Now therefore, in exchange for the Installers agreeing to perform the installation and for other good and valuable consideration, the receipt and sufficiency of which are hereby acknowledged, Subscriber hereby covenants and agrees as follows.

Subscriber is aware and understands that the installation may involve employees, agents, contractors, and/or technicians of installers entering into the Subscriber’s dwelling or place of business and coming into contact with the Subscriber or other persons therein. Subscriber is aware and understands that the installation may involve the risk of exposure of Subscriber and other persons at Subscriber’s dwelling or business to pathogens and that such exposure may result in serious injury and/or death. Having Knowledge of the potential risks involved, Subscriber voluntarily requests that the installers proceed with the installation, and Subscriber hereby agrees to accept and assume any and all risks of injury, illness, or death related to contraction of the all pathogens, including the COVID-19 virus, and to hold installers harmless from the same, whether caused by the negligence of the installers or otherwise.

  1. General Release: Subscriber hereby waives and releases any and all claims, now known or hereafter known, against each of the Installers, and their officers, directors, employees, agents, affiliates, members, successors, and assigns (collectively, “Releasees”), on account of injury, illness, death, or property damage arising out of, related to, incident to or attributable to the installation or coming into contact with the Installers or Releasees, whether arising out of the negligence of the Installers or any Releasees or otherwise. Subscriber covenants forever not to make or bring any claim, demand, action, cause of action or suit of any kind or nature against any of the Installers or any other Releasee arising out of, related to or incident to the installation or coming into contact with the Installers or Releasees, and forever releases and discharges each of the Installers and all other Releasees from liability under such claims. Subscriber acknowledges and agrees that Installers would not perform the Installation without Subscriber executing this agreement and that Subscriber has not been pressured to enter into this agreement. Subscriber shall defend, indemnify, and hold harmless each of the Installers and all other Releasees against any and all losses, damages, liabilities, deficiencies, claims, actions, judgments, settlements, interest, awards, penalties, fines, costs, or expenses of whatever kind, including reasonable attorney fees, fees and the costs of enforcing any right to indemnification under this agreement, arising out or resulting from any claim of a third party related to the installation.

This agreement constitutes the sole and entire Agreement of the Subscriber with respect to the subject matter contained herein and supersedes all prior and contemporaneous understandings, agreements, representations, and warranties, both written and oral, with respect to such subject matter.

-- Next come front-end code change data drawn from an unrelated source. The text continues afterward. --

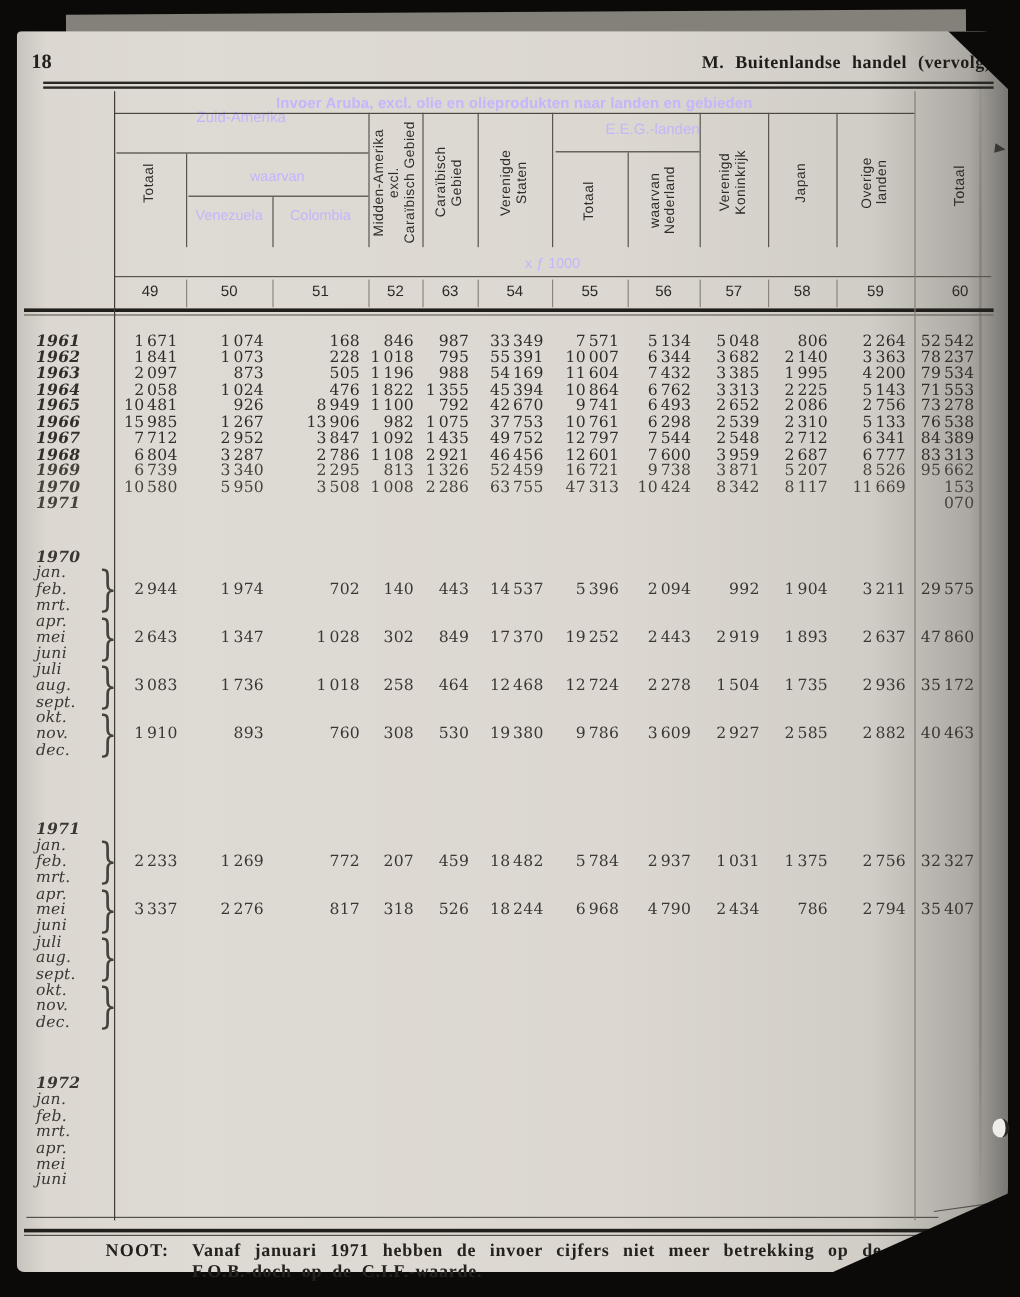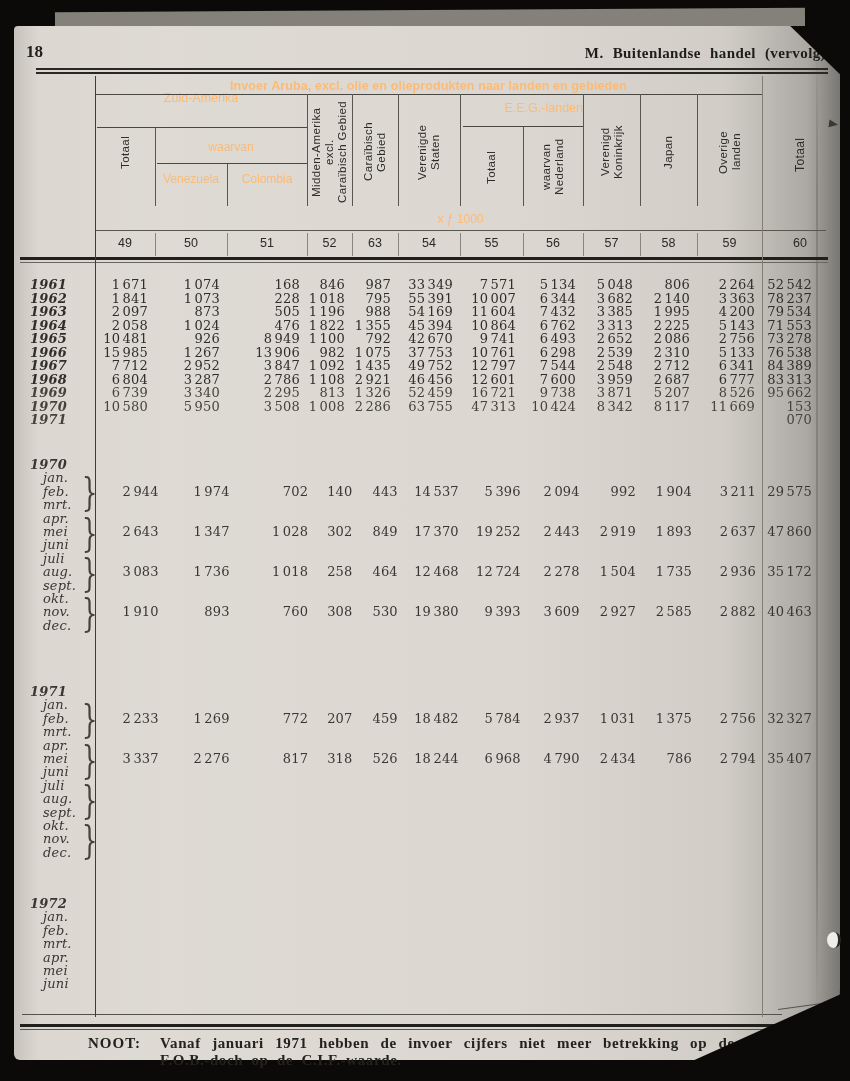--- a/index.html
+++ b/index.html
@@ -25,7 +25,7 @@
   .speck-blob{position:absolute;left:827px;top:932px;width:11px;height:16px;background:#efede9;
               border-right:3px solid #2a2824;border-radius:50%;}
   .hl,.vl{position:absolute;background:#4a4740;}
-  .txt{position:absolute;color:#fdba74;}
+  .txt{position:absolute;color:#c4b5fd;}
 
   #pn{left:26px;top:42px;font:700 17px "Liberation Serif",serif;color:#23211d;}
   #ph{right:24px;top:45px;font:700 15px "Liberation Serif",serif;letter-spacing:0.4px;word-spacing:5px;color:#1f1d1a;}

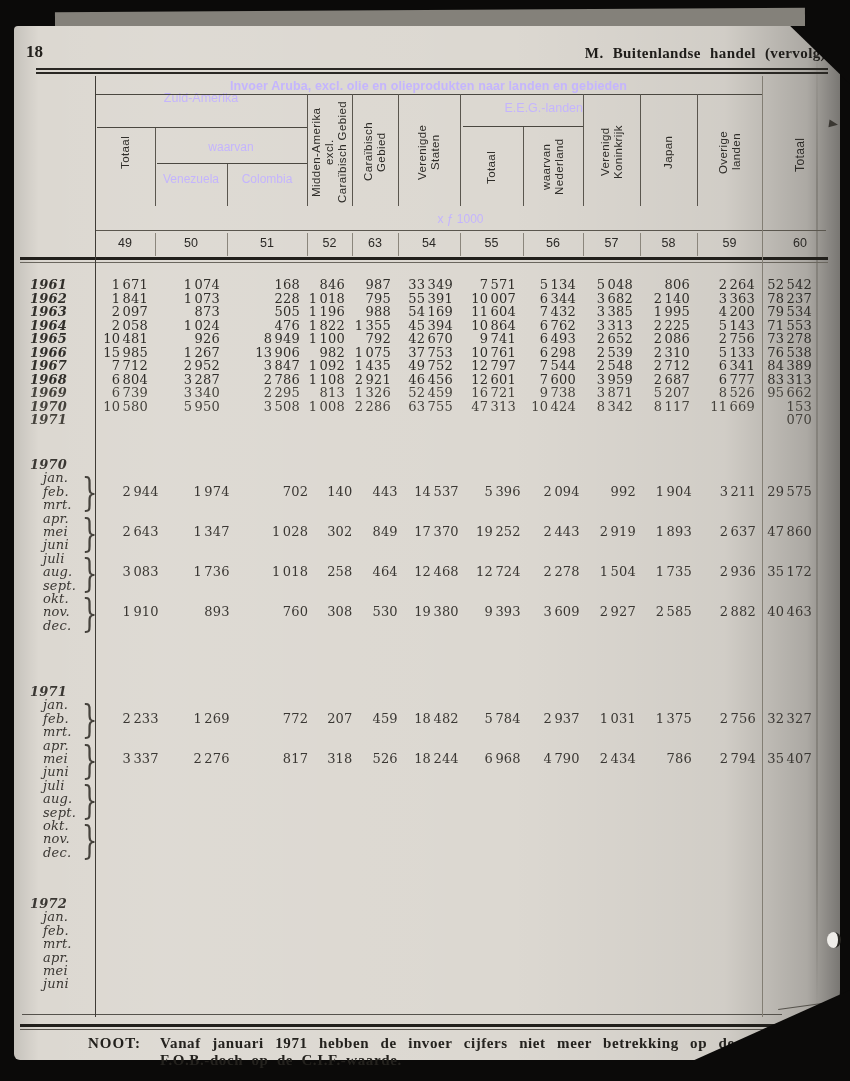--- a/index.html
+++ b/index.html
@@ -66,7 +66,7 @@
   .cell{text-align:right;padding-right:7px;box-sizing:border-box;word-spacing:-2px;}
   .cell.c11{padding-right:26px;}
   .ylab{font-style:italic;font-weight:bold;}
-  .mlab{font-style:italic;margin-left:13px;}
+  .mlab{font-style:italic;}
 
   .msec{position:absolute;left:22px;}
   .msec .row{height:13.4px;line-height:13.4px;color:#3a3733;}

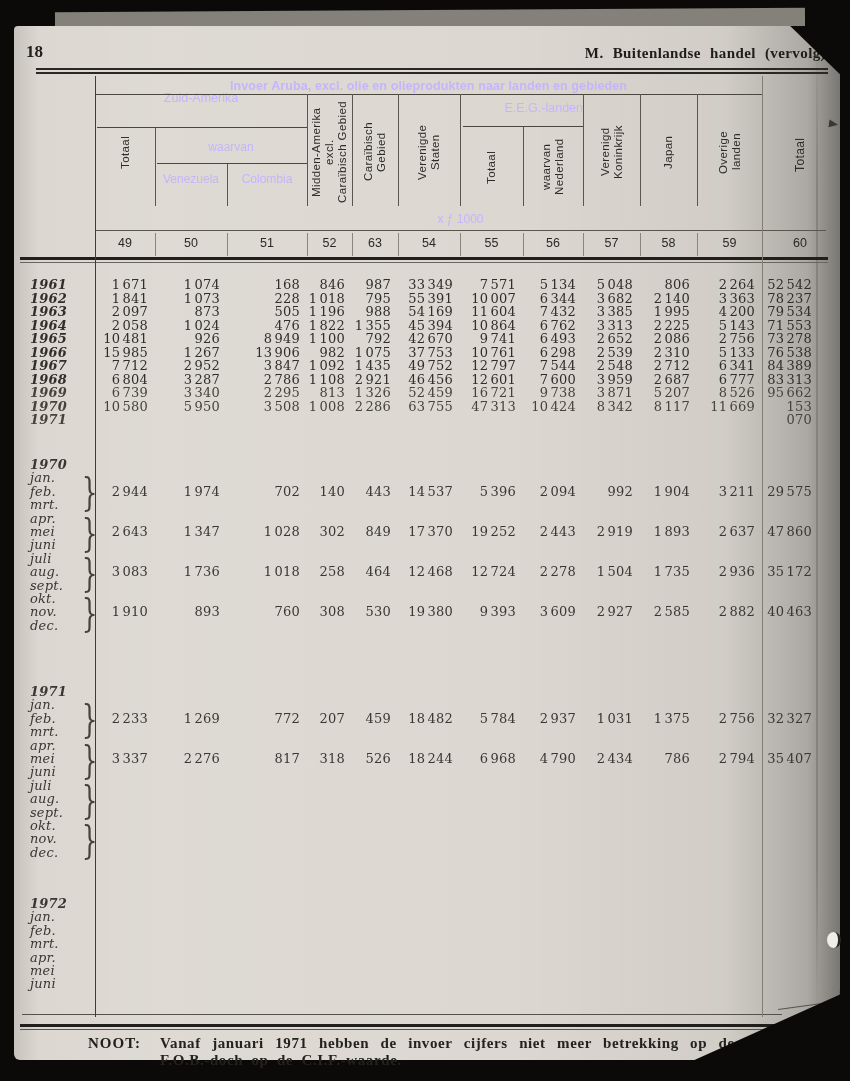--- a/index.html
+++ b/index.html
@@ -460,7 +460,7 @@
           <div class="cell c3">308</div>
           <div class="cell c4">530</div>
           <div class="cell c5">19 380</div>
-          <div class="cell c6">9 393</div>
+          <div class="cell c6">9 786</div>
           <div class="cell c7">3 609</div>
           <div class="cell c8">2 927</div>
           <div class="cell c9">2 585</div>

If any term or provision of this agreement is determined to be invalid, illegal, or unenforceable, such invalidity, illegality, or unenforceability shall not affect any other term or provision of this agreement. This agreement is binding on and shall inure to the benefit of the Installers and Subscriber and their respective successors and assigns. All matters arising out of or relating to this agreement shall be governed by and construed in accordance with the laws of the State of Alabama without giving effect to any choice or conflict of law provision or rule. Any claim or cause of action arising under this agreement may be brought only in the state court located in Lawrence County, Alabama and Subscriber hereby consents to the exclusive jurisdiction of such courts.